# Assigned task
Restate the entries word for word and skip every image.

# Extracted material
------------------------
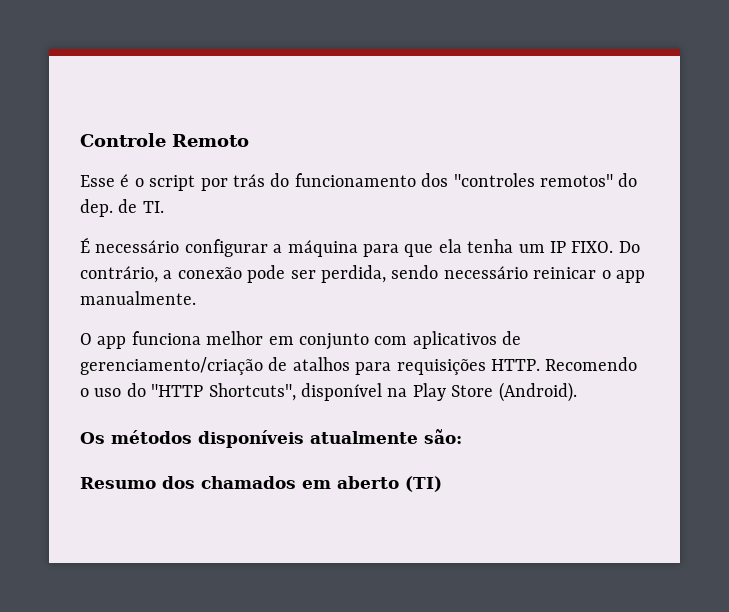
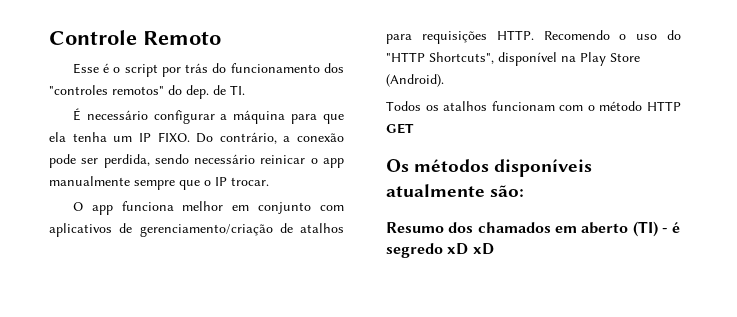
- Do contrário, a conexão pode ser perdida, sendo necessário reinicar o app manualmente.
+ Do contrário, a conexão pode ser perdida, sendo necessário reinicar o app manualmente sempre que o IP trocar.
+ Todos os atalhos funcionam com o método HTTP GET
- Resumo dos chamados em aberto (TI)
+ Resumo dos chamados em aberto (TI) - é segredo xD xD

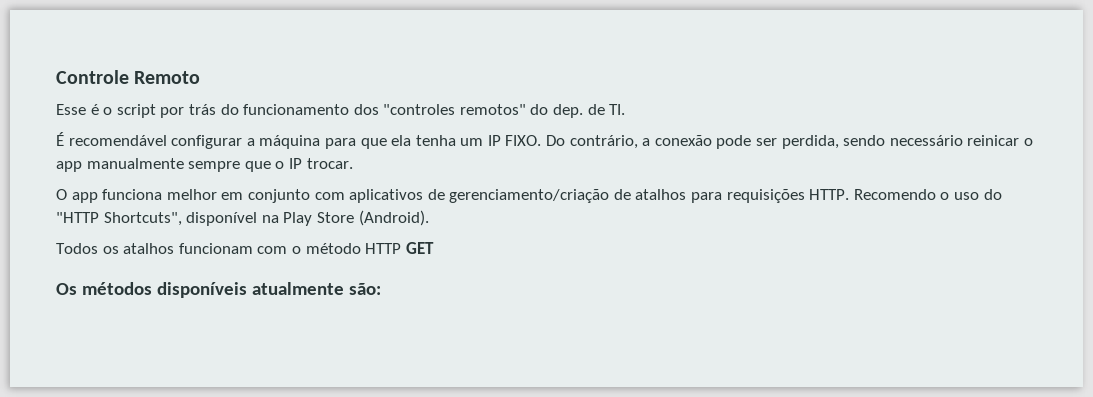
- É necessário configurar a máquina para que ela tenha um IP FIXO.
+ É recomendável configurar a máquina para que ela tenha um IP FIXO.
- Resumo dos chamados em aberto (TI) - é segredo xD xD

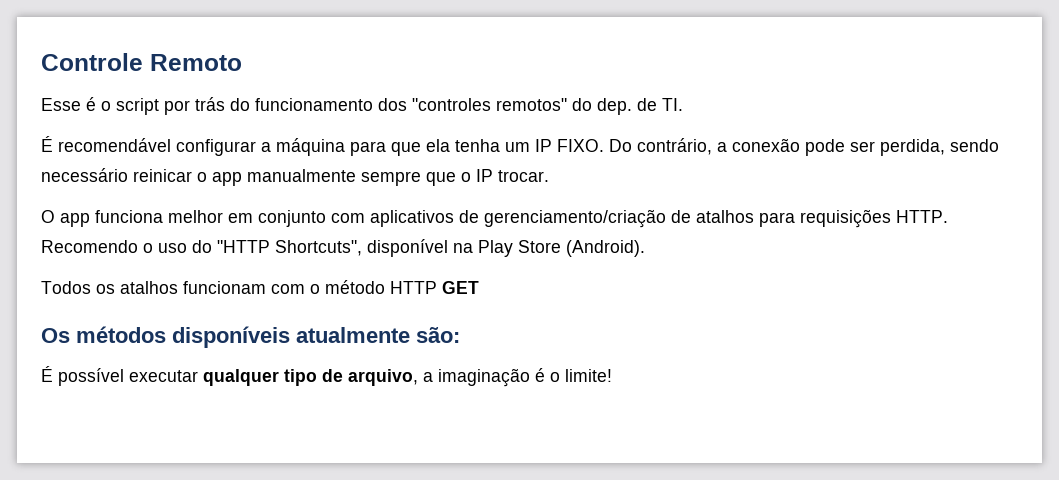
+ É possível executar qualquer tipo de arquivo, a imaginação é o limite!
------------------------
# Answer for the task
- Do contrário, a conexão pode ser perdida, sendo necessário reinicar o app manualmente.
+ Do contrário, a conexão pode ser perdida, sendo necessário reinicar o app manualmente sempre que o IP trocar.
+ Todos os atalhos funcionam com o método HTTP GET
- Resumo dos chamados em aberto (TI)
+ Resumo dos chamados em aberto (TI) - é segredo xD xD

- É necessário configurar a máquina para que ela tenha um IP FIXO.
+ É recomendável configurar a máquina para que ela tenha um IP FIXO.
- Resumo dos chamados em aberto (TI) - é segredo xD xD

+ É possível executar qualquer tipo de arquivo, a imaginação é o limite!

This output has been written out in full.